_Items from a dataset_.
▬▬▬▬▬▬

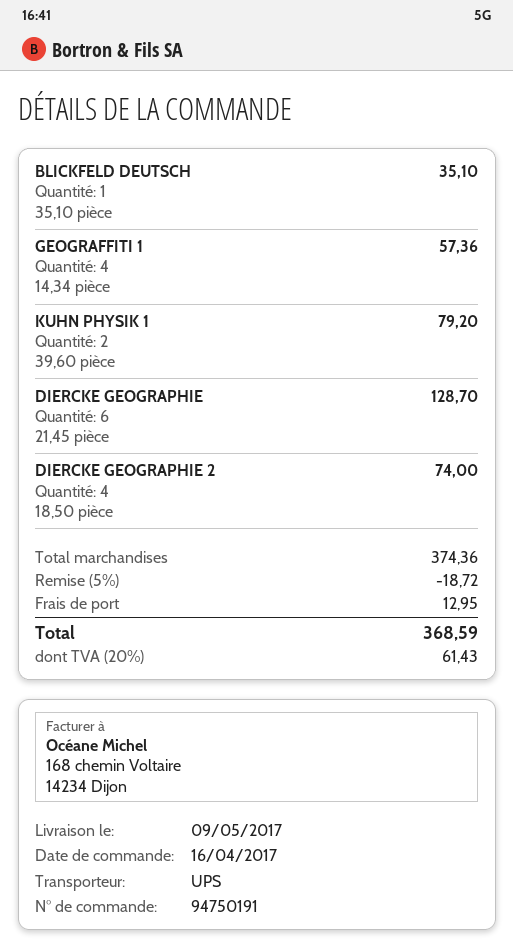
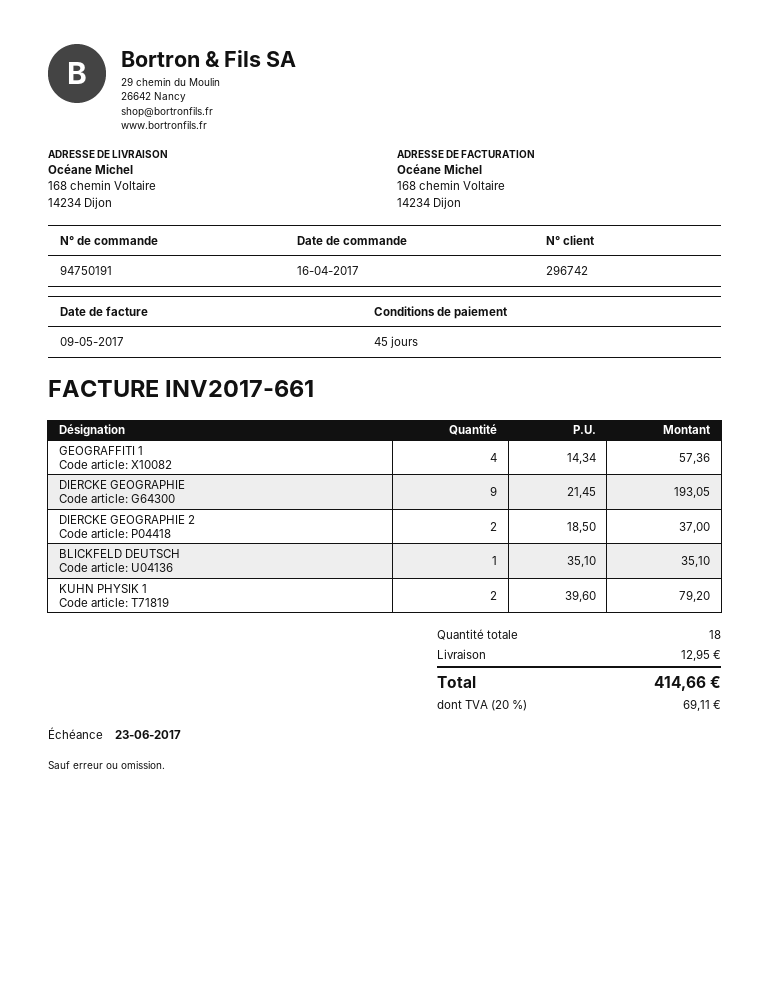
DIERCKE GEOGRAPHIE: 6 x 21.45 = 128.70 -> 9 x 21.45 = 193.05
DIERCKE GEOGRAPHIE 2: 4 x 18.50 = 74.00 -> 2 x 18.50 = 37.00
discount: 5% = 18.72 -> none
tax: 20% = 61.43 -> 20% = 69.11
total: 368.59 -> 414.66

▬▬▬▬▬▬

_Assigned task_. Each line above where the word "DIERCKE" occurs should be returned in full.

_Completed exercise_.
DIERCKE GEOGRAPHIE: 6 x 21.45 = 128.70 -> 9 x 21.45 = 193.05
DIERCKE GEOGRAPHIE 2: 4 x 18.50 = 74.00 -> 2 x 18.50 = 37.00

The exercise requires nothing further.